Closed GoogleCodeExporter closed 9 years ago
The release should be 0.8.0. In fact I downloaded the latest trunk version a few
weeks after 0.8.0 was released...
Original comment by Curat...@gmail.com
on 26 Dec 2009 at 5:18
SVN revision is 1345.
Original comment by Curat...@gmail.com
on 26 Dec 2009 at 5:22
Thanks for raising this up, Vlad.
First of all, there is a quick workaround, which you may want to temporary use
libs/mrcpv2-transport/include/mrcp_connection.h
-#define MRCP_STREAM_BUFFER_SIZE 1024
+#define MRCP_STREAM_BUFFER_SIZE 4096
Now lets better understand what is going on and where the actual issue is.
UniMRCP does support message segmentation (TCP stream) and it seamlessly
processes
cases, when segmentation occurs on message body.

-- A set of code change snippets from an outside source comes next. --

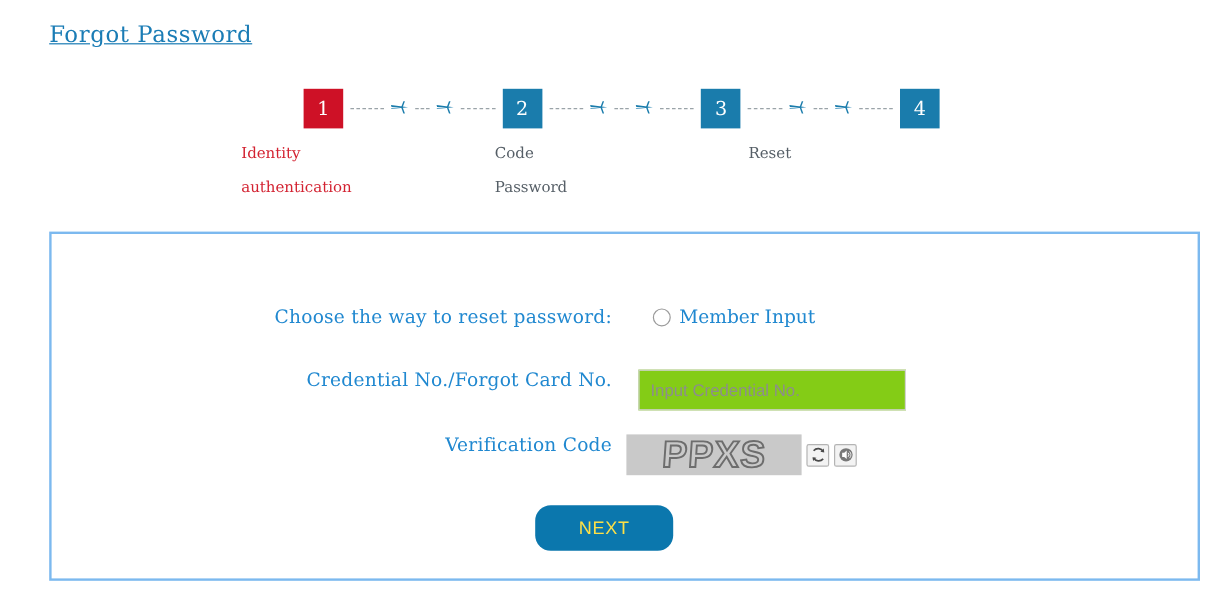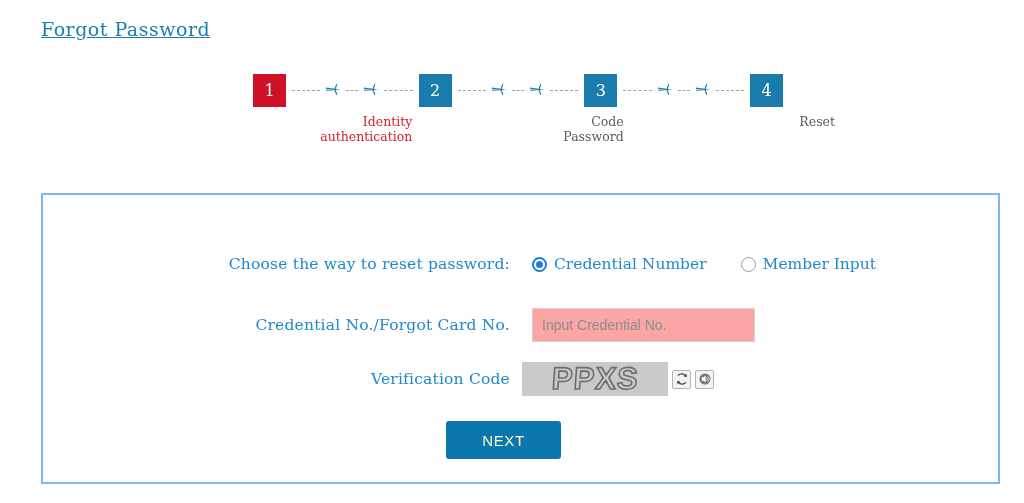"Identity" .step-label { line-height: 15px -> 28px; text-align: right -> left }
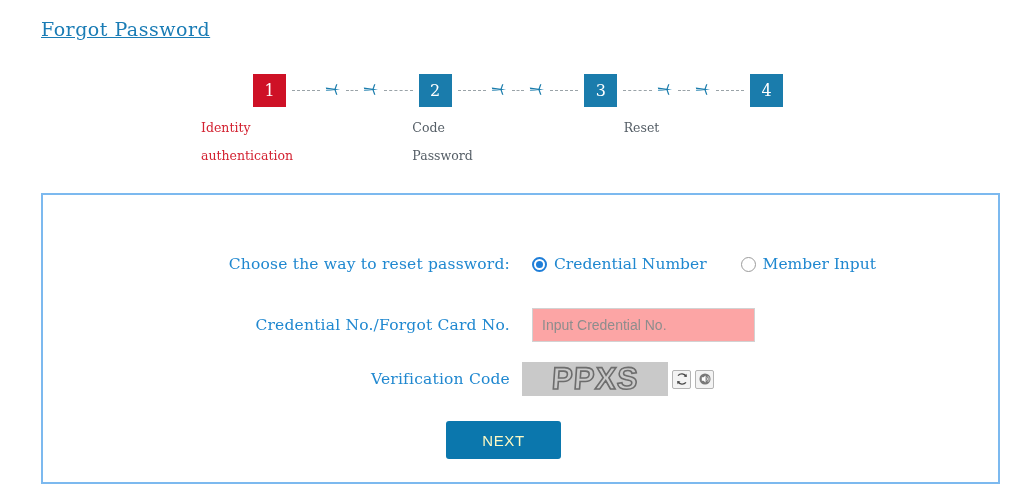"Choose the way to reset" .form-row { align-items: center -> none }
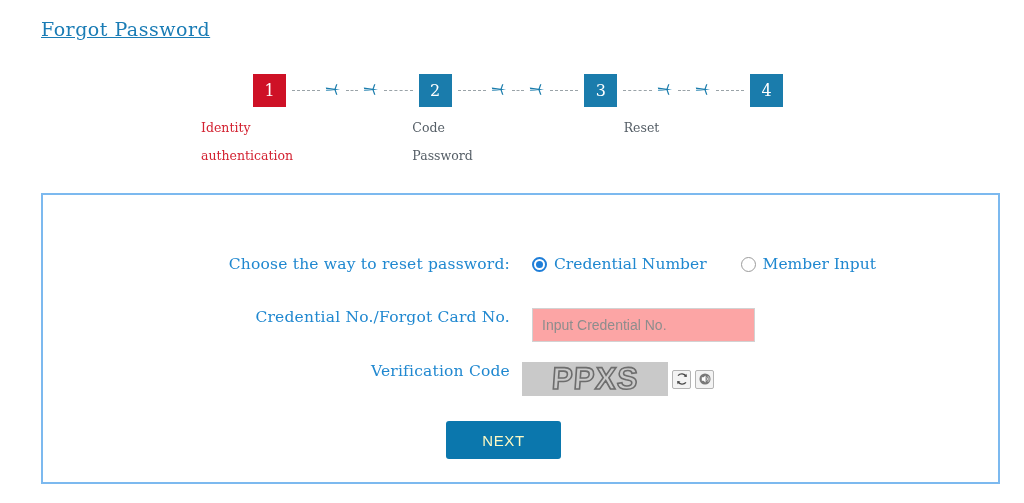"Credential Number" div.radio-opt { html: <div> <span></span> <span>Credential Number</span> </div> -> none }
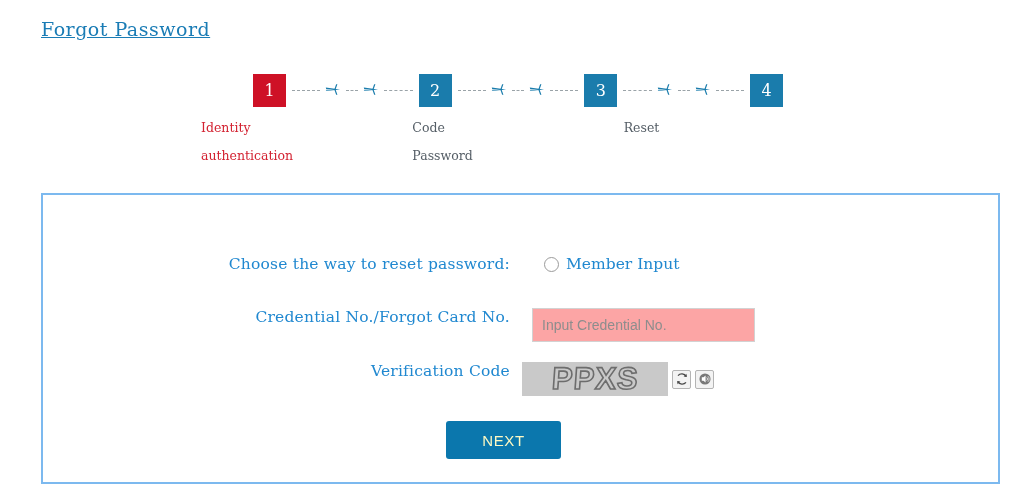"Input Credential No." .text-input { background: #fca5a5 -> #84cc16 }
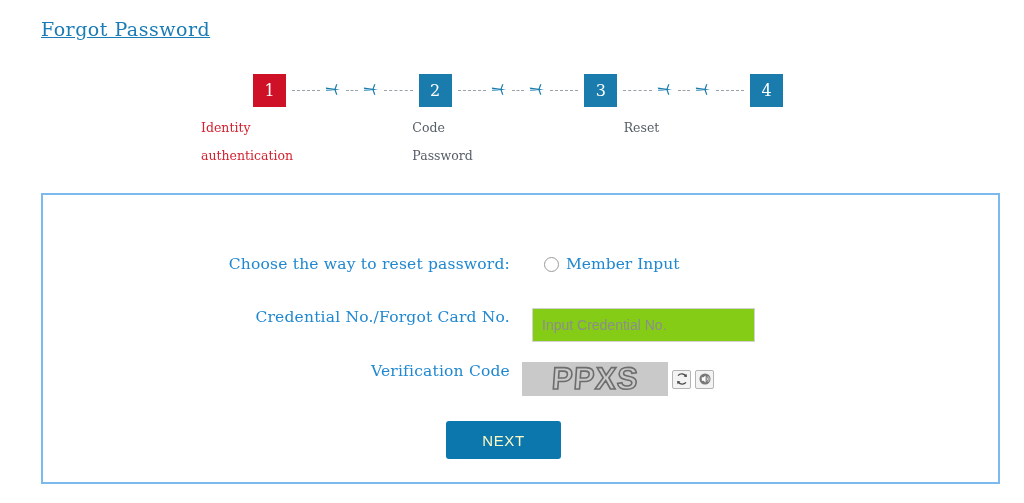"NEXT" #next-button { border-radius: 3px -> 13px; color: #fef9c3 -> #fde047 }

However, when segmentation
occurs on
message start-line or header fields, the routine stores processed (segmented)
buffer,
reads the remaining stream and starts message parsing over. This works
reliable, when
the length of message start-line and header fields is less than 1024 bytes. I
thought
that 1024 bytes should be more than enough, but I didn't expect there can be so
many
vendor specific params ...
Certainly I'm going to support this case too. The routine should be able to
continue
parsing header fields, but not start over, if segmentation occurs on them. This
would
be more effective implementation compared to the current one and will not be
limited
with either 1024 or 4096 or anything else. Everything is clear, feasible and
reliable. However, another issue is upcoming release. This release already
introduces
so many changes, enhancements, additions, so I'd prefer not to make last minute
changes especially in the core components such as message parsing, etc, unless
you
think this is an urgent issue.
Original comment by achalo...@gmail.com
on 26 Dec 2009 at 8:48
Original comment by achalo...@gmail.com
on 26 Dec 2009 at 8:49
Hi Arsen, thanks for the tip; obviously it works fine with
MRCP_STREAM_BUFFER_SIZE
set to a higher value.
The issue is not at all urgent. Could you please though explain or remind me
what
MRCP_MESSAGE_TYPE_REQUEST is used for and in what circumstances? This is more
important for me at this stage.
As far as the message segmentation, yes I am afraid that you cannot avoid
taking it
into consideration. This is why they give you the message length on the event
line.
For my curiosity, what messages are you referring to when you say that "UniMRCP
does
support message segmentation (TCP stream) and it seamlessly processes
cases, when segmentation occurs on message body"? Do you think of MRCP v1? I
believe
that in MRCP v2 you do not have to deal directly with SIP messages since Sofia
does
that; as far as MRCP v2 events, they always have a "length" field on the
event-line,
the only problem being to extract that "length" and make sure that you read
precisely
"length" bytes from the TCP socket.
Cheers.
Original comment by Curat...@gmail.com
on 27 Dec 2009 at 1:14
Hi Vlad,
Yes, it should be working fine with a buffer bigger than length of message
headers.
I think you shouldn't worry much about MRCP_MESSAGE_TYPE_REQUEST issue, as it's
just
a side effect. Normally you should receive only MRCP responses and events, but
not
requests.
The same technique is used for parsing of RTSP/MRCPv1 and MRCPv2 messages. Thus
I
meant both of them and yes SIP messages are parsed by Sofia.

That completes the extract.